In my talk, I will discuss our latest progress in the field of two-dimensional silicon carbide.

Bio: Dr. Sakineh Chabi is an Assistant Professor of Mechanical Engineering at the University of New Mexico. She received her PhD in Engineering from the University of Exeter in England in 2015. Before joining UNM, she was a postdoctoral researcher at Florida Tech (2015-2017) and Temple University (2017- 2018). Her current research focuses on silicon carbide semiconductors, renewable energy, and graphene technology. Dr. Chabi has received several external and internal awards, including the Air Force Office of Scientific Research (AFOSR) Young Investigator Research Program (YIP) award, AEPA-E, NASA EPSCoR, Women in STEM, RAC, GAP Funding, and SandiaUniversity partnership awards. She is also the founder and CEO of Silicon Carbide Nanosheets Technology LLC.

September 6, 2023

Exploring, understanding, and manipulating cation disordering in Li-ion battery electrode materials

Dongchang Chen
UNM Chemistry and Chemical Biology

4:00 p.m., Larrañaga Engineering Auditorium, Centennial Engineering Center

Abstract: Cation disordering, a fascinating phenomenon that represents random cation distribution in a long range, has brought about numerous novel materials for battery applications. As a key to the performance of a cation-disordered battery material, how the cations are arranged in a shorter range is an intriguing and critical question. In this talk, we will present our study in understanding the nature of cation disordering for a series of cation-disordered electrode materials via analyzing their vibrational structures. Owing to the unique working principle of vibrational spectroscopy, it generates critical information of cation arrangement and structural features, which cannot be feasibly obtained via diffraction analyses. Furthermore, the spectroscopic information allows us to locate a few hidden key factors that control the electrochemical performance and help us build models to better understand the role of these factors.

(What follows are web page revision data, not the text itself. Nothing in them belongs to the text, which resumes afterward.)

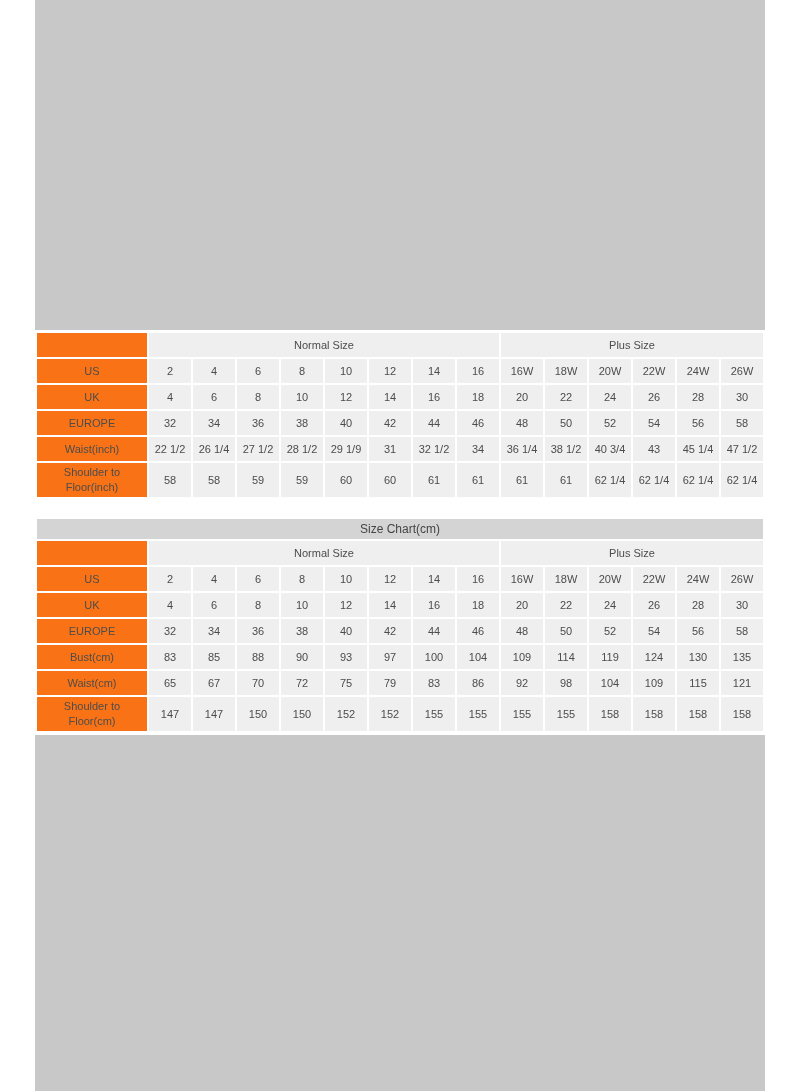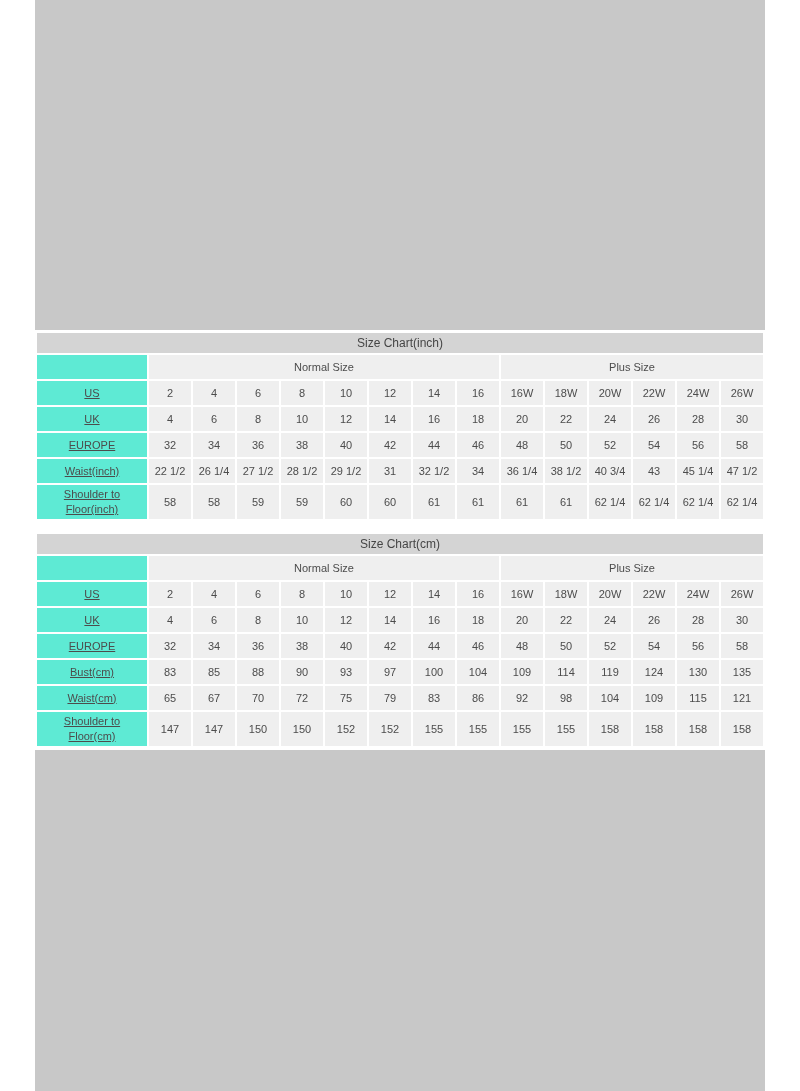"Size Chart(inch)" tr { html: <tr> <td>Size Chart(inch)</td> </tr> -> none }
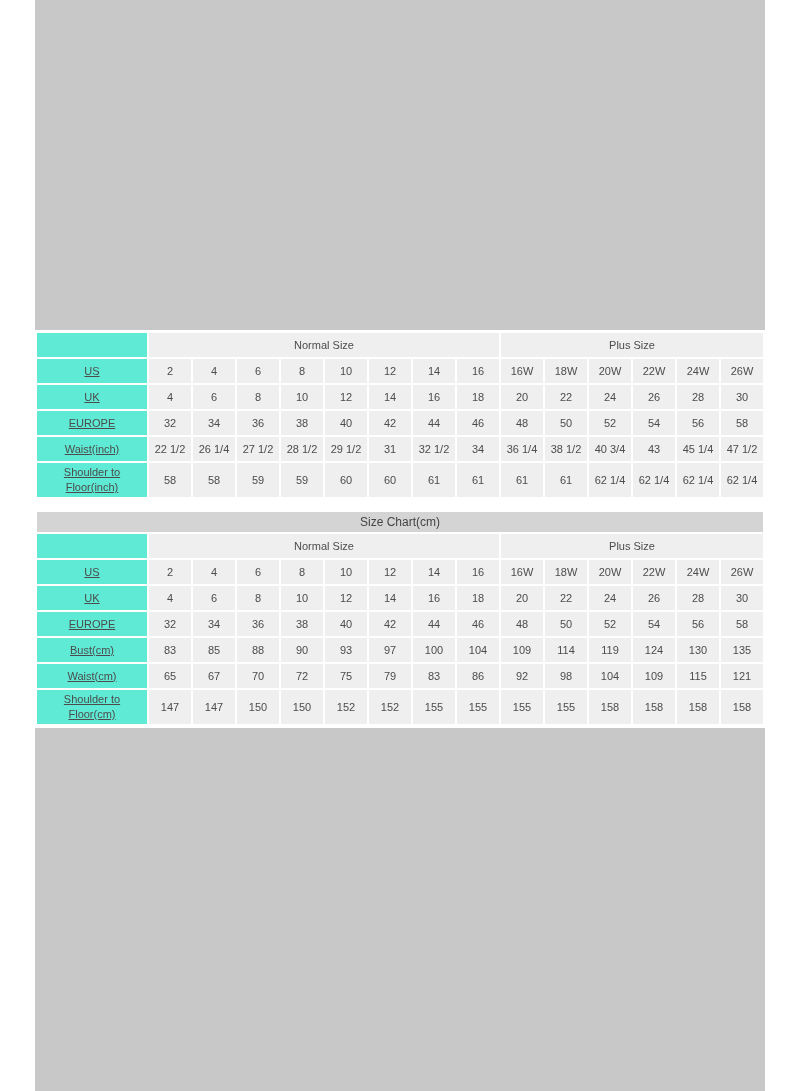"US" td.label-cell { background: #5eead4 -> #f97316; text-decoration: underline -> none }
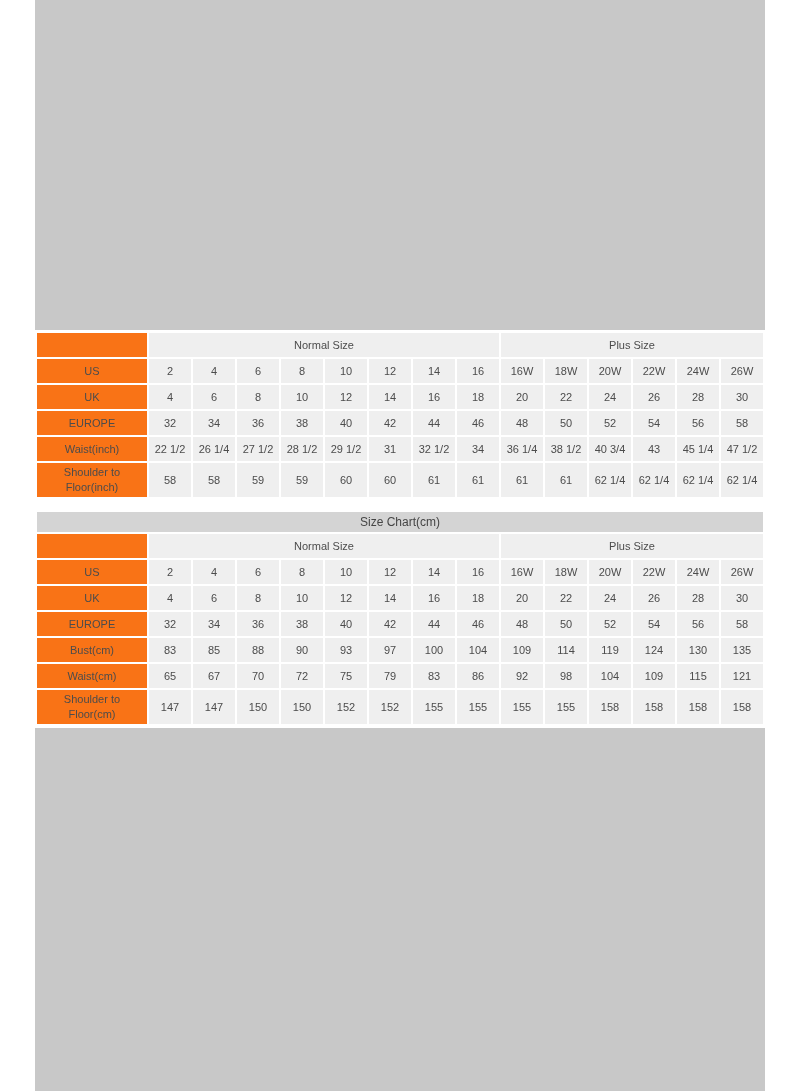"29 1/2" td.data-cell { text: 1/2 -> 1/9 }
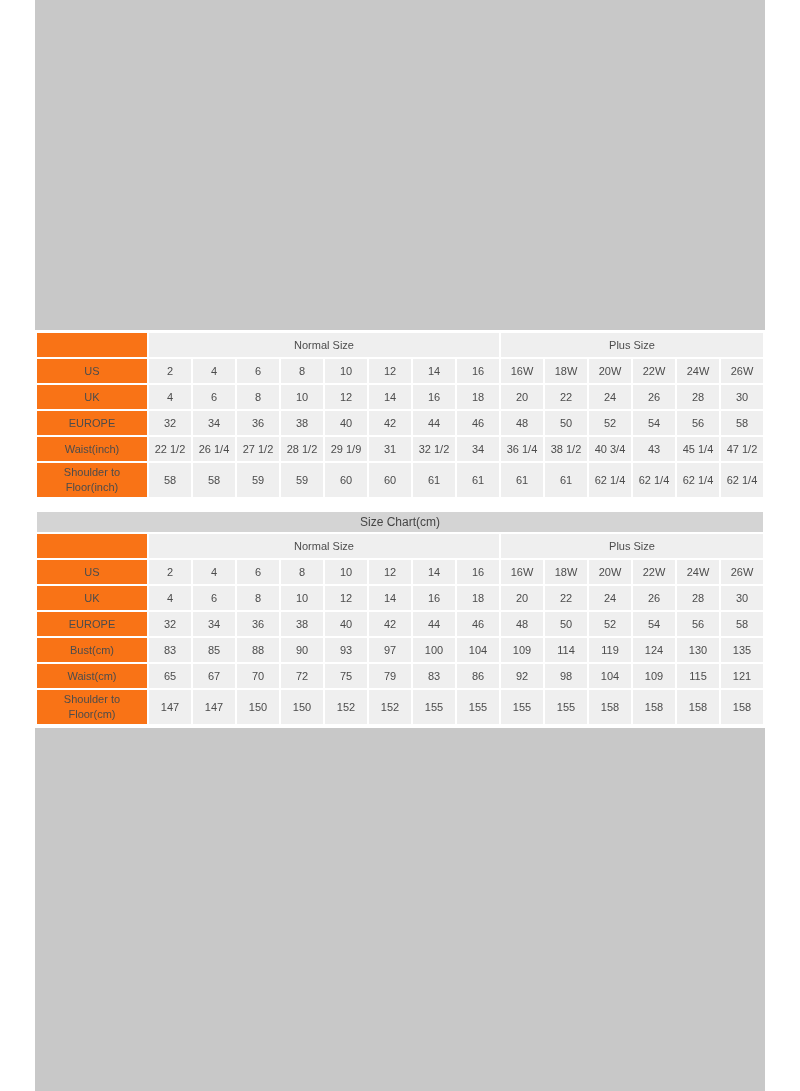"Size Chart(cm)" table.size-table + table.size-table { margin-top: 11px -> 18px }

Bio: Dr. Dongchang Chen is an assistant professor in the Department of Chemistry and Chemical Biology at the University of New Mexico. He obtained his B.S. in Chemical Physics at the University of Science and Technology of China in 2011 and his Ph. D. at Georgia institution of technology in 2017. Prior to joining UNM in 2021, he worked as postdoctoral researcher at the Lawrence Berkeley National Lab. His research mainly focuses on understanding the underlying physicochemical chemical processes associated with electrochemical energy storage and conversion processes and using the obtained knowledge to design solid-state materials that feature unique electrochemical properties.